Que puis-je dire de cette étrangeté extraordinaire de l'être humain ? N'y-a-t-il pas une
coupure, un niveau de réalité qui m'échappe ?
Revenons à ce livre magnifiquement écrit d’Alain Cugno et, d’abord, à son titre : « La
libellule et le philosophe".
Depuis toujours j’éprouve à l’énoncé du mot libellule une sorte de jouissance mentale comme
un enfant qui découvre tout à coup un lever de soleil sur l’océan.

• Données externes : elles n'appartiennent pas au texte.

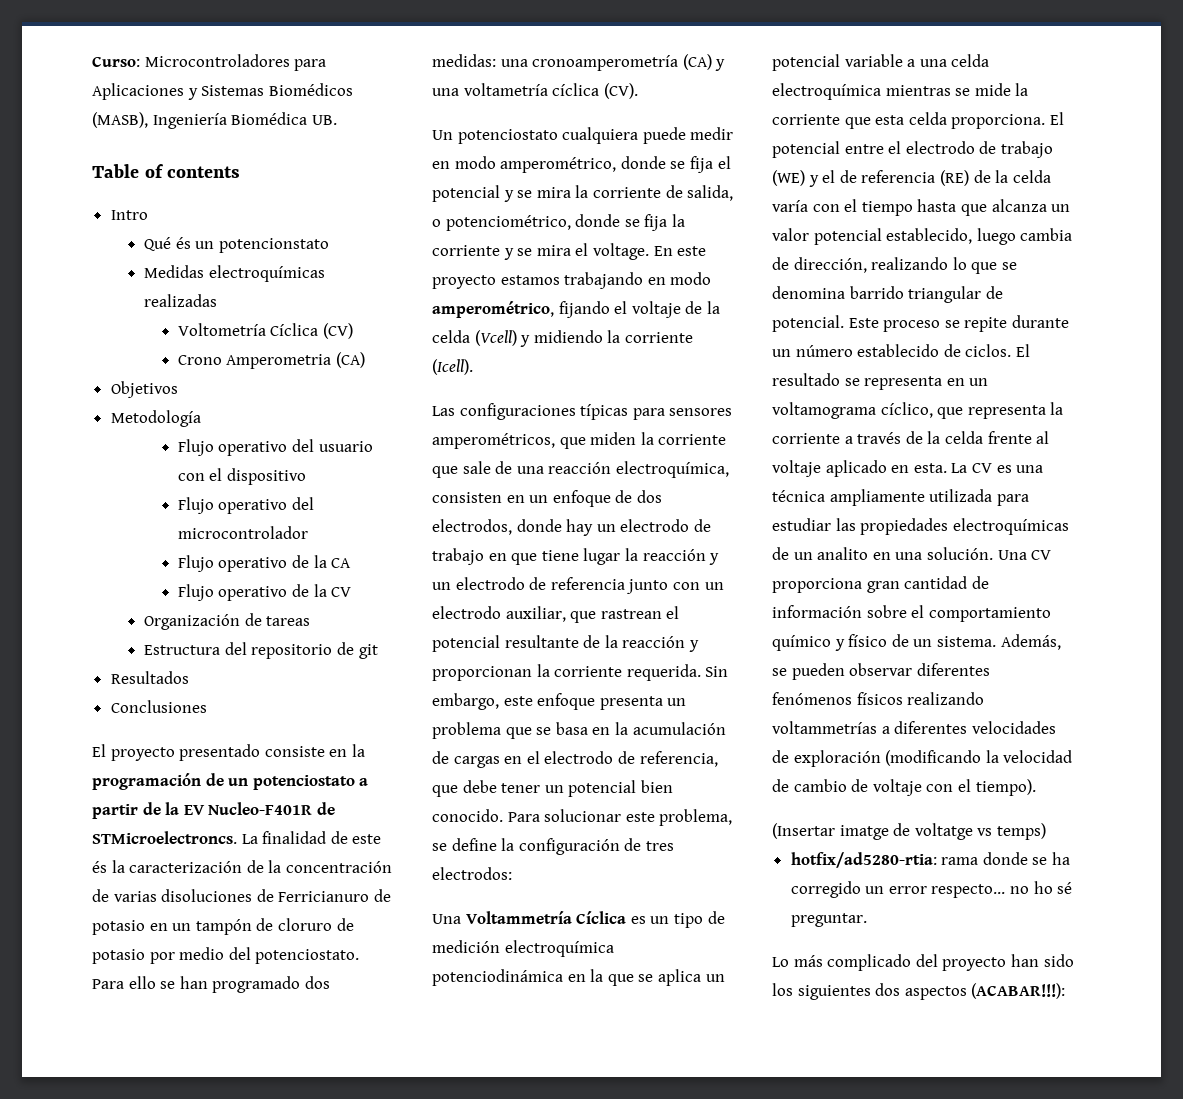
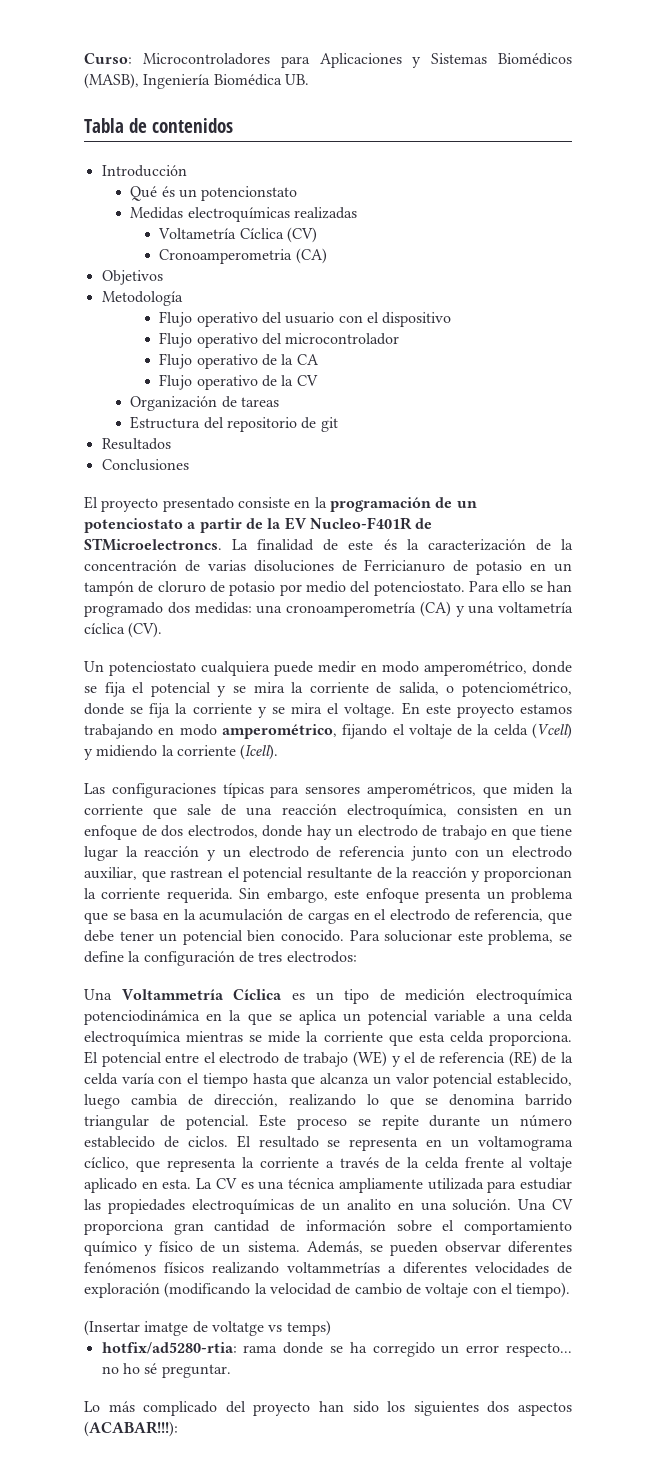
- Table of contents
- Intro
+ Tabla de contenidos
+ Introducción
- Voltometría Cíclica (CV)
+ Voltametría Cíclica (CV)
- Crono Amperometria (CA)
+ Cronoamperometria (CA)

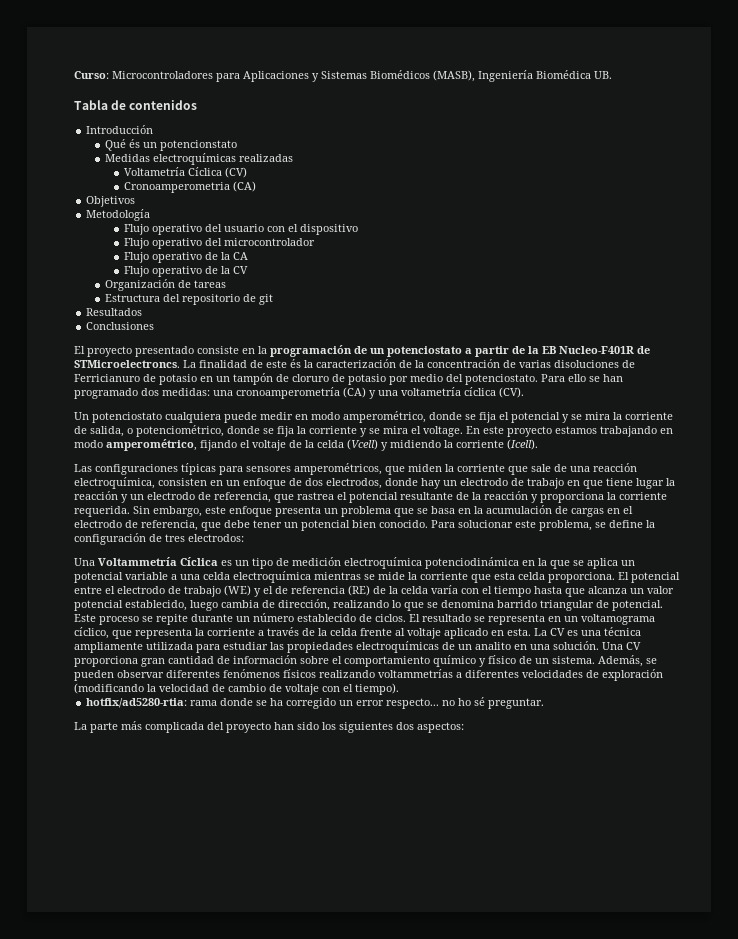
- El proyecto presentado consiste en la programación de un potenciostato a partir de la EV Nucleo-F401R de STMicroelectroncs.
+ El proyecto presentado consiste en la programación de un potenciostato a partir de la EB Nucleo-F401R de STMicroelectroncs.
- Las configuraciones típicas para sensores amperométricos, que miden la corriente que sale de una reacción electroquímica, consisten en un enfoque de dos electrodos, donde hay un electrodo de trabajo en que tiene lugar la reacción y un electrodo de referencia junto con un electrodo auxiliar, que rastrean el potencial resultante de la reacción y proporcionan la corriente requerida.
+ Las configuraciones típicas para sensores amperométricos, que miden la corriente que sale de una reacción electroquímica, consisten en un enfoque de dos electrodos, donde hay un electrodo de trabajo en que tiene lugar la reacción y un electrodo de referencia, que rastrea el potencial resultante de la reacción y proporciona la corriente requerida.
- (Insertar imatge de voltatge vs temps)
- Lo más complicado del proyecto han sido los siguientes dos aspectos (ACABAR!!!):
+ La parte más complicada del proyecto han sido los siguientes dos aspectos:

Libellule, quel mot plein de magie, de vibration ailée, de fragilité et d’ouverture sur une
nature inconnue. Au terme scientifique consacré pour le spécialiste de cet insecte
(odonatologue) presqu’imprononçable comme le reconnaît l’auteur, je préfère un néologisme
inventé pour le plaisir ici, le "libellulier", ce spécialiste-artiste-naturaliste qui tente de saisir
l’impossible : le vol d’une de ces "demoiselles". Il me rappelle d’autres figures qui
m’importent.
Comme le chasseur de libellule, l’éducateur est un chasseur d’enfance instantanée. Il sait
attendre, dans un moment d’observation attentive, sans autre projet que de se laisser
surprendre par l’événement imprévu : ici le vol de la libellule, toujours recherchée, jamais
vraiment recueilli malgré les innombrables mitraillages de l’appareil photo. Là, l’acte créateur
du petit enfant qui improvise un jeu nouveau avec moins que rien. L’éducateur reste ébloui
par l’acte créateur ou destructeur, saisi sur le vif dans le "play" sans règle a priori, sans
programme imposé, sans sultat "efficace" attendu (s’instruire suivant le sir de l’adulte,
gagner le match) comme dans l’ordre institué du "game".